■ **DATA FOR REVIEW**

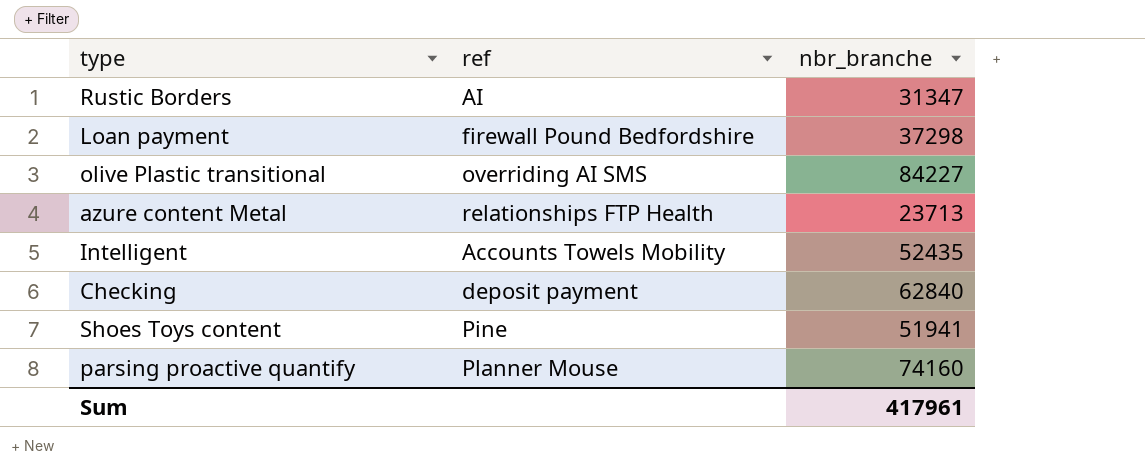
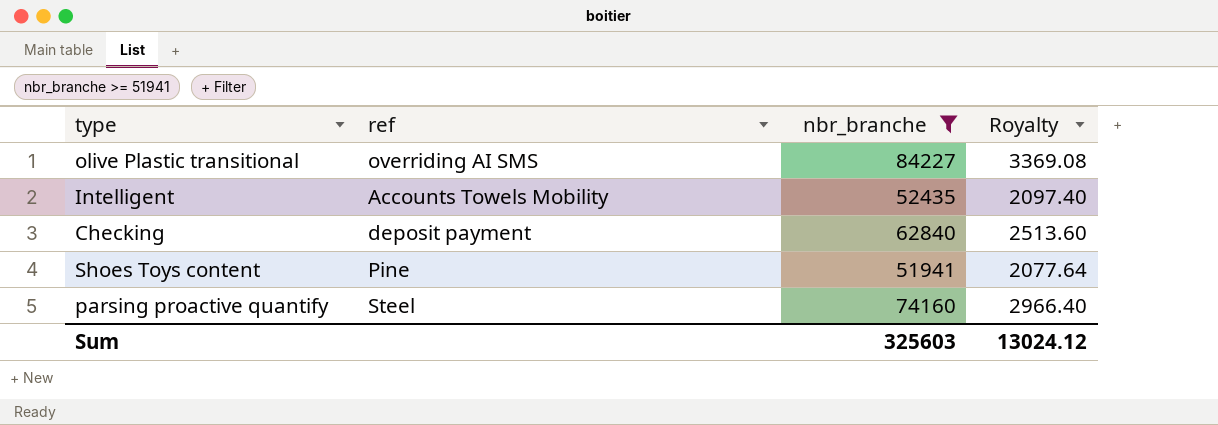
filter: none -> nbr_branche >= 51941
column Royalty | formula: none -> [nbr_branche] * 0.04
parsing proactive quantify | ref: Planner Mouse -> Steel
Sum | nbr_branche: 417961 -> 325603

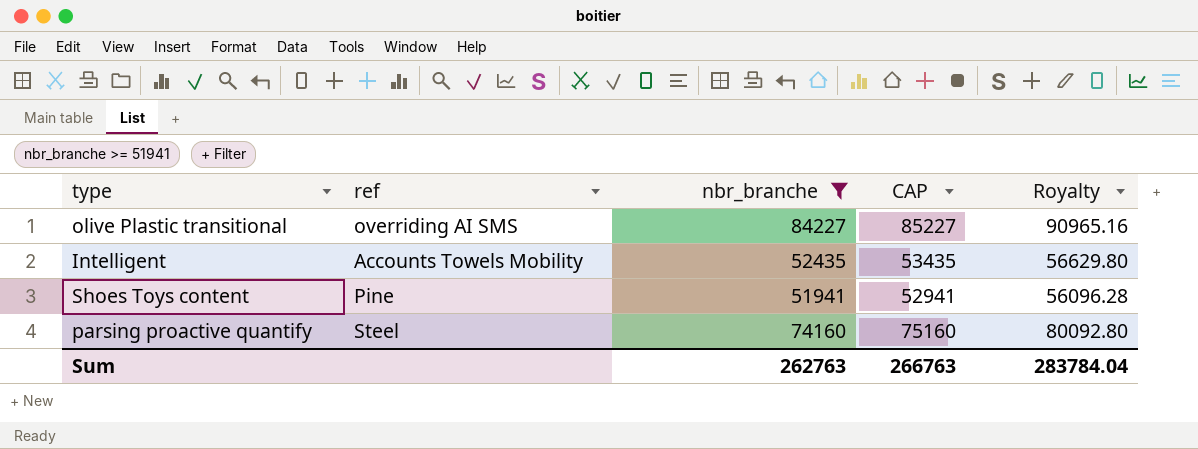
column CAP | formula: none -> [nbr_branche] + 1000
column Royalty | formula: [nbr_branche] * 0.04 -> [nbr_branche] * 1.08
row Checking: deposit payment | 62840 | 2513.60 -> none
Sum | nbr_branche: 325603 -> 262763
Sum | Royalty: 13024.12 -> 283784.04

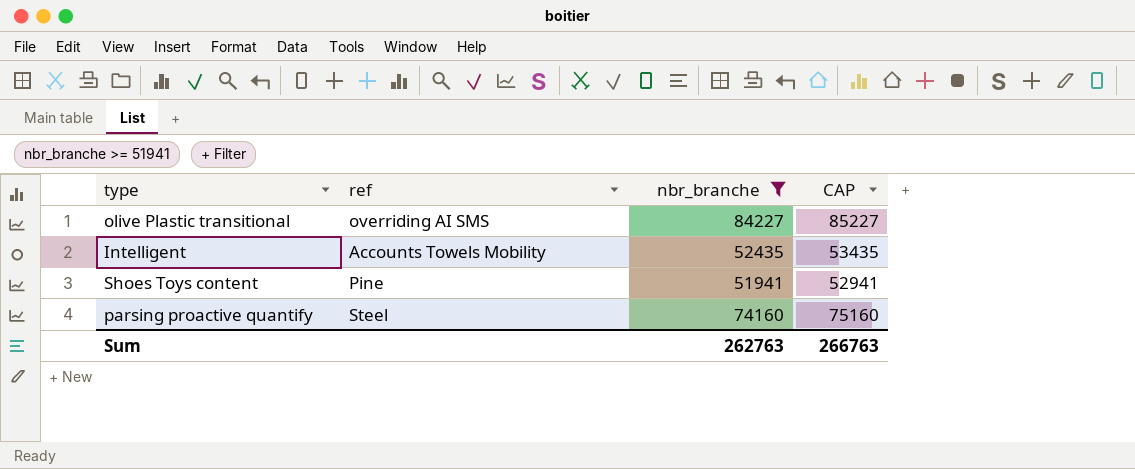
column Royalty | formula: [nbr_branche] * 1.08 -> none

■ **THE PROBLEM**
Each line in the data that holds the string "column" needs to be copied.

■ **RESPONSE FOR THIS EXERCISE**
column Royalty | formula: none -> [nbr_branche] * 0.04
column CAP | formula: none -> [nbr_branche] + 1000
column Royalty | formula: [nbr_branche] * 0.04 -> [nbr_branche] * 1.08
column Royalty | formula: [nbr_branche] * 1.08 -> none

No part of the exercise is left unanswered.